- GOAL OF THE EXERCISE: If a line of the material holds the string "following", please copy it.
____________________
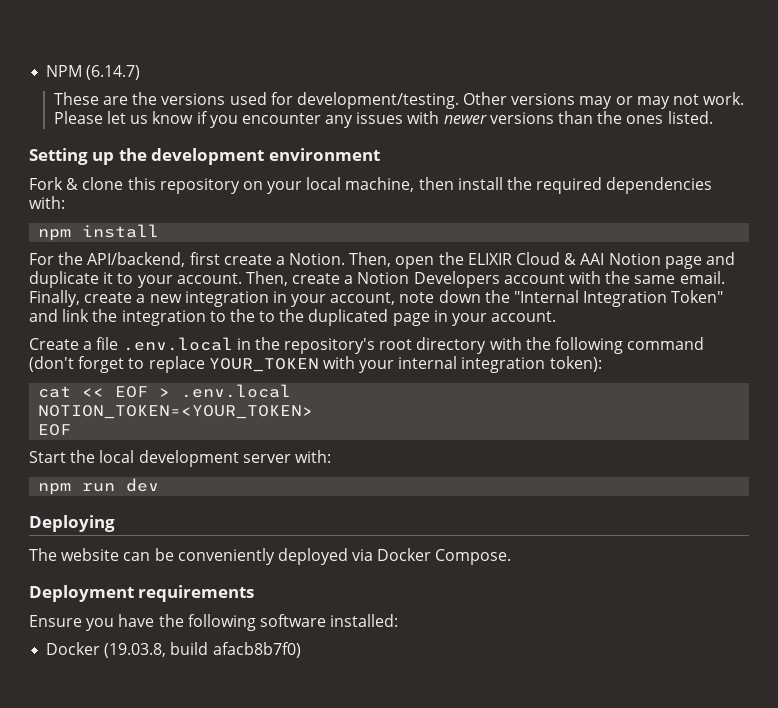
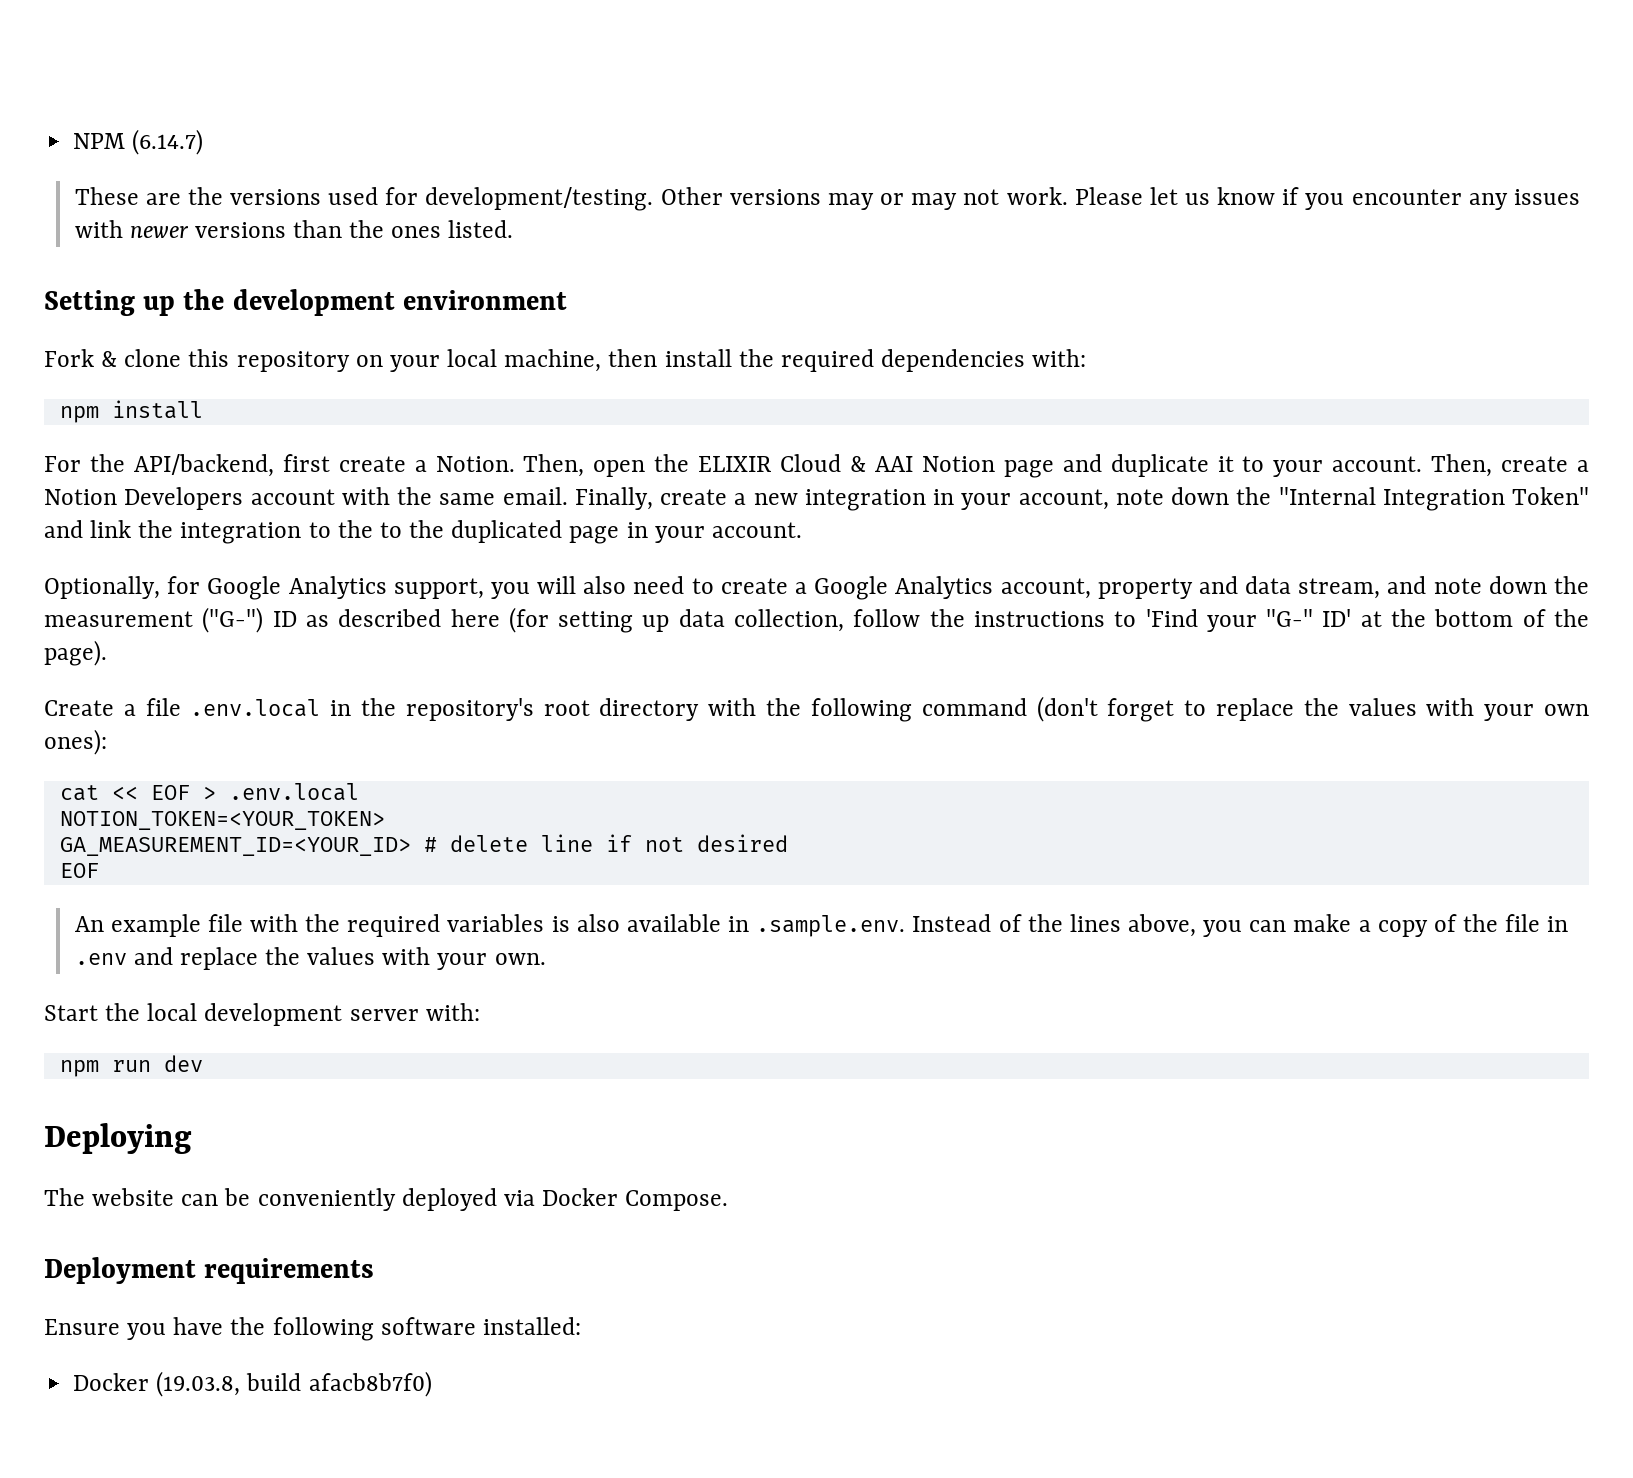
+ Optionally, for Google Analytics support, you will also need to create a Google Analytics account, property and data stream, and note down the measurement ("G-") ID as described here (for setting up data collection, follow the instructions to 'Find your "G-" ID' at the bottom of the page).
- Create a file .env.local in the repository's root directory with the following command (don't forget to replace YOUR_TOKEN with your internal integration token):
+ Create a file .env.local in the repository's root directory with the following command (don't forget to replace the values with your own ones):
  NOTION_TOKEN=<YOUR_TOKEN>
+ GA_MEASUREMENT_ID=<YOUR_ID> # delete line if not desired
  EOF
+ An example file with the required variables is also available in .sample.env. Instead of the lines above, you can make a copy of the file in .env and replace the values with your own.

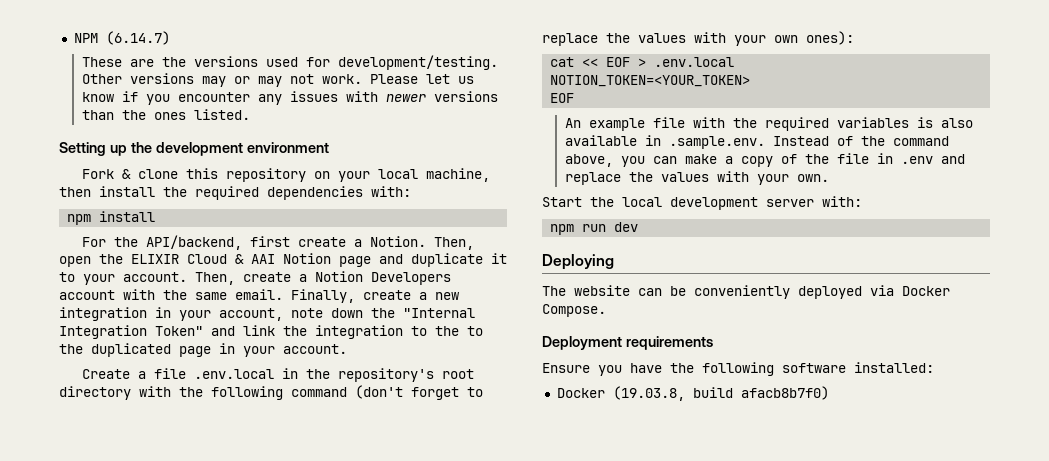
- Optionally, for Google Analytics support, you will also need to create a Google Analytics account, property and data stream, and note down the measurement ("G-") ID as described here (for setting up data collection, follow the instructions to 'Find your "G-" ID' at the bottom of the page).
- GA_MEASUREMENT_ID=<YOUR_ID> # delete line if not desired
- An example file with the required variables is also available in .sample.env. Instead of the lines above, you can make a copy of the file in .env and replace the values with your own.
+ An example file with the required variables is also available in .sample.env. Instead of the command above, you can make a copy of the file in .env and replace the values with your own.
____________________
- RESULT:
- Create a file .env.local in the repository's root directory with the following command (don't forget to replace YOUR_TOKEN with your internal integration token):
+ Create a file .env.local in the repository's root directory with the following command (don't forget to replace the values with your own ones):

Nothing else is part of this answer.